One of my favorite places to make pilgrimage in Scottsdale is Frank Lloyd Wright’s Taliesin West. On a tour I took there I saw a photo of the compound taken from the nearby McDowell Mountains. Taliesin stood alone in miles of unbroken desert. Way off in the distance was Old Scottsdale. Now, development presses in from every side and off in every direction. Gated compounds even push up into the mountains themselves. I was shocked to notice that the photo was taken in 1970. In less than forty years, well within the span of my own memory, Scottsdale has exploded from a sleepy little town in the hot, dusty desert to a vast, sprawling modern suburb.

I think of Scottsdale as a town with no soul. There are no neighborhoods, only alternating subdivisions and shopping centers that all look the same. There are bike lanes and sidewalks along most of the wide boulevards, but no one uses them, even in the beautiful spring weather. Walking through a development, there is nowhere to go on foot. There are no community stores or coffee shops. Want a newspaper? Hop in the car, turn on the AC, and drive. For the life of me, I can’t imagine where all the water, electricity and gasoline to support this mirage in the desert will come from.

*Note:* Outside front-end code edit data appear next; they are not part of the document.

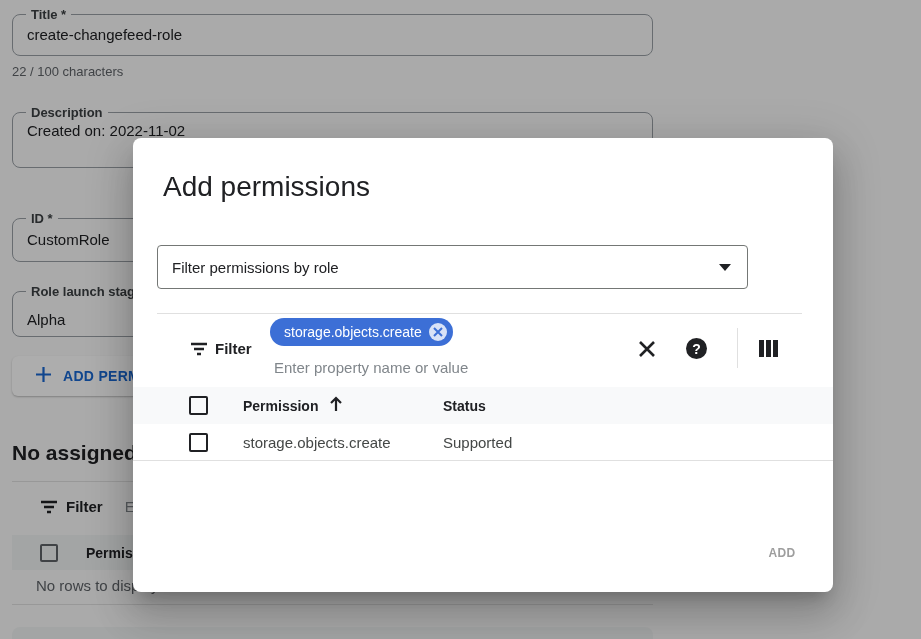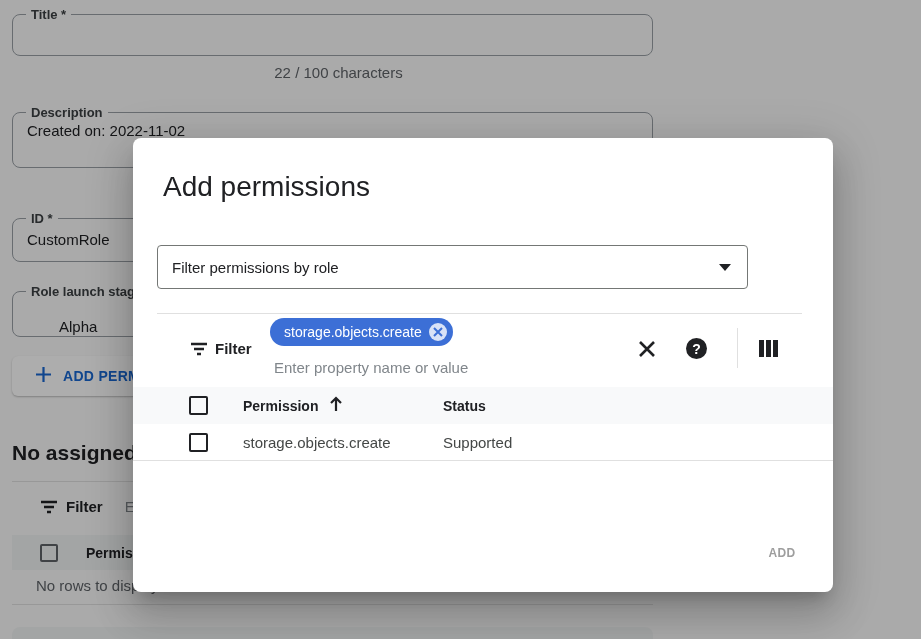"create-changefeed-role" span.ofield-value { html: none -> <span>create-changefeed-role</span> }
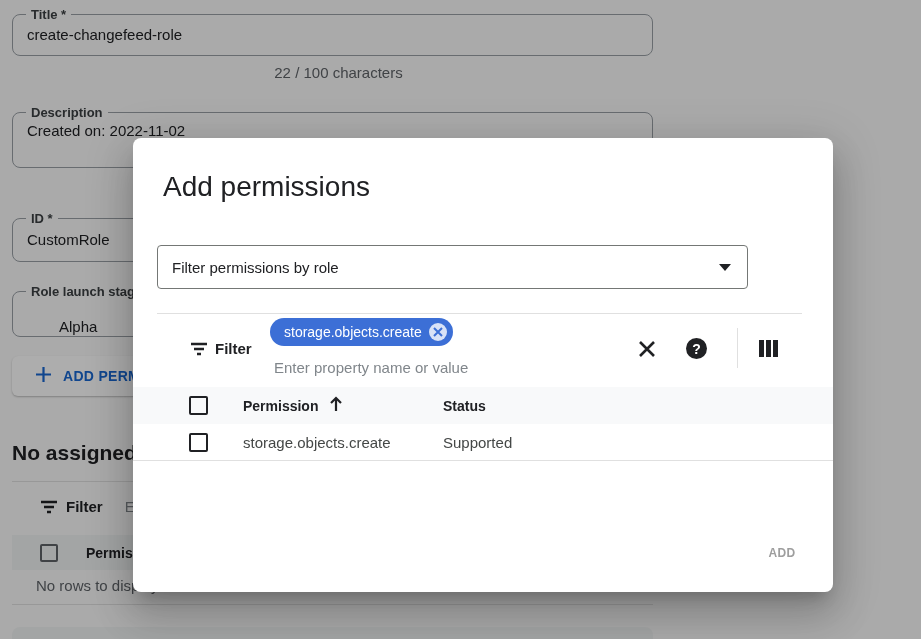"22 / 100 characters" .counter { font-size: 15px -> 13px; left: 24px -> 12px; text-align: center -> left }
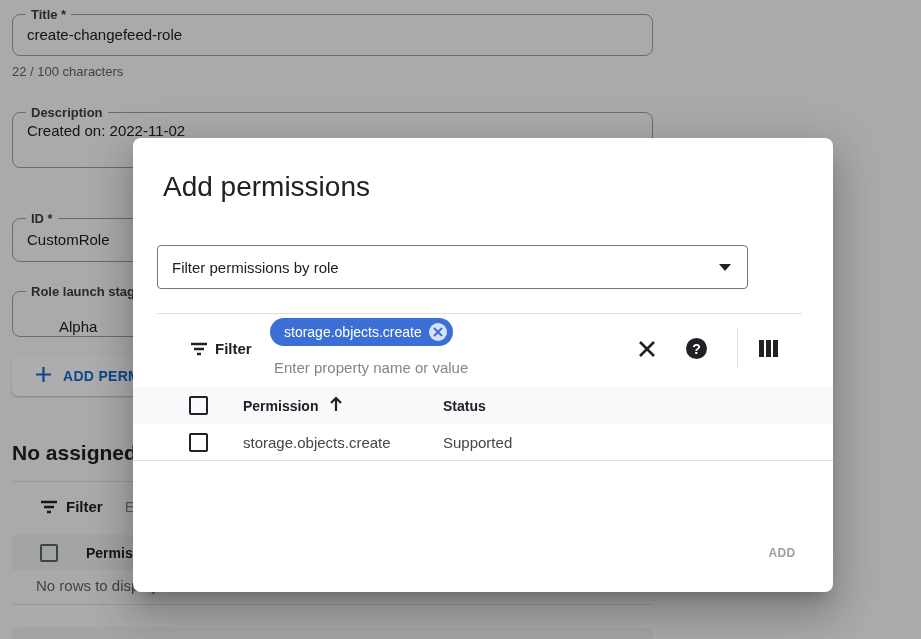"Alpha" span.ofield-value { margin-left: 32px -> none; top: 26px -> 19px }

Scottsdale is a great place to read a book like Deep Economy. Bill McKibben paints a grim picture indeed about how we are running out of money, energy, water and atmosphere. He argues that in our zeal to grow and become ever more efficient by concentrating everything – from water, to agriculture, to power production - in the hands of big producers, we have come to rely on the slave of fossil fuel. That fuel is running out and the carbon dioxide released by burning it is changing the atmosphere in ways that are accelerating and may well be irreversible. Moreover, he argues that our unending quest for personal wealth is not making us happier.

He suggests that by living more cooperatively and trying to live together in tight-knit communities, we can decentralize the production of food, water, energy and many other things we need. As key examples, he offers the local food movement and solar and wind power.

McKibben is a dreamer, but acknowledges the challenges. It is inherent in the American dream that we all want our own piece of the pie to eat as we choose. He calls it “hyper individualism.” He has a tough row to hoe. In this one trip I saw three little examples of behavior and human nature that lead me to believe we have little basis for hope.

At the airport baggage carousel, everyone rushes forward to stand next to the moving belt, blocking the view and way for everyone else. If we all stood back and waited, everyone could clearly see their bags emerge and calmly walk forward to pick them up.

At the resort, people rise early in the morning to place towels and magazines on prime poolside chairs to stake a claim, even if they don’t plan to sit in the sun until after lunch. If sunbathers only sat when they wanted to and cleaned up after themselves when they were done, there would be chairs for everybody.

In a busy parking lot, drivers circled for several minutes waiting for a space to become available. Even though spaces were clearly rare and in demand, a driver in a big new gas hog had no compunctions about perfectly straddling a line to take up two spaces for himself.

Just as I was thinking about what it might be like to live in a community of like-minded souls who want to respect the Earth and cooperate to make life better for everyone I came upon an article in the New York Times that described a variety cohousing projects. (See www.cohousing.org) I don’t know much about cohousing yet, but imagine it as something like forming a commune or kibbutz for the twenty-first century. Some resources are private, some are shared, and all members are drawn together by common interests and worldviews.

I used to wonder where all the Boomers would retire to. I may have been asking the wrong question. What may be more important for our generation is who we retire with. I hope enough of us find creative ways to live together in sustainable communities that leave something for future generations. And soon.